Cyndi, do you have a link to the pattern for the shawl? I want to make it!!


----------



## MullersLaneFarm (Jul 23, 2004)

Holden Shawlette


----------



## Pearl B (Sep 27, 2008)

Thank you Cyndi!! I just love that pattern. Thats going to be my 1st shawl.


Ive got 3 skiens of Noro Im thinking of using. Ive also got 2 rovings I bought with my drop spindle kit, I might use. Im getting back into drop spindling again.


----------



## Happyhomemama (Jul 13, 2005)

I've been getting the hang of my wheel and collecting fiber animals.:teehee:








Pippy 2 year old Shetland








Morton 1 year old Satin Angora buck








Brownie 1 year old Satin Angora Doe








Miss Bunny 6 month old Satin Angora Doe

Sadly they were badly matted except Brownie, so now they are freshly sheared and ready for a fresh start.

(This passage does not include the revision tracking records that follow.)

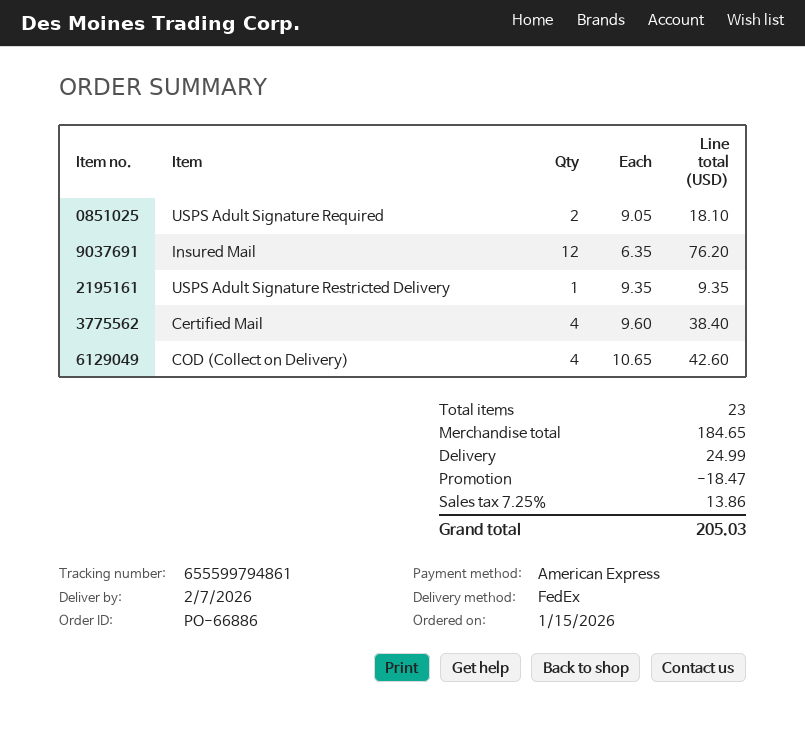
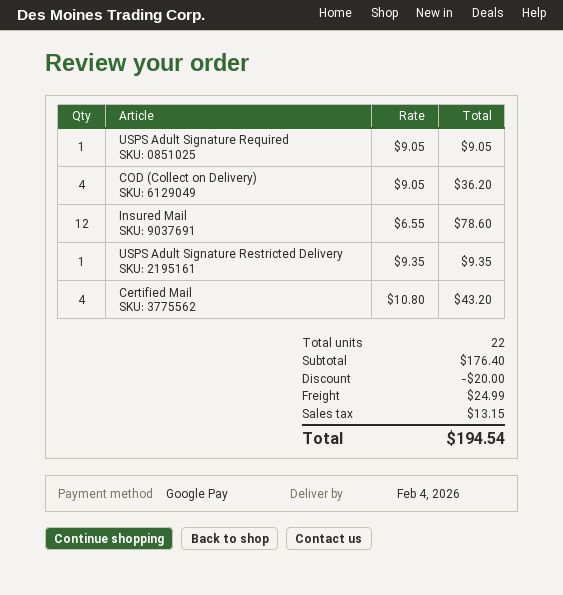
delivery date: 2026-02-07 -> 2026-02-04
payment method: American Express -> Google Pay
USPS Adult Signature Required: 2 x 9.05 = 18.10 -> 1 x 9.05 = 9.05
Insured Mail: 12 x 6.35 = 76.20 -> 12 x 6.55 = 78.60
Certified Mail: 4 x 9.60 = 38.40 -> 4 x 10.80 = 43.20
COD (Collect on Delivery): 4 x 10.65 = 42.60 -> 4 x 9.05 = 36.20
total quantity: 23 -> 22
subtotal: 184.65 -> 176.40
discount: 18.47 -> 20.00
tax: 13.86 -> 13.15
total: 205.03 -> 194.54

Yes dear, I do think I have acquired enough new animals...



for now.


----------



## weever (Oct 1, 2006)

You all have me searching for shawl (crochet) patterns on Ravelry. I have a mother of the bride dress purchased for this summer's wedding, but part of me wants to express my individuality by wearing something I've made...


----------



## PKBoo (Apr 10, 2008)

Beautiful shawl Cyndi - love those colors!

Great socks Lythrum - so happy to hear that the young 'un will become a fiberholic 

Thanks for the pictures of those critters Happyhomemama - love to see them!

I did a natural dyeing activity for school last week - we did tie-dyeing on cotton t-shirts with madder, logwood, osage orange, and cochineal. What fun! The prep for the cotton was sooooo time-consuming, but now I've got some dye solutions ready. 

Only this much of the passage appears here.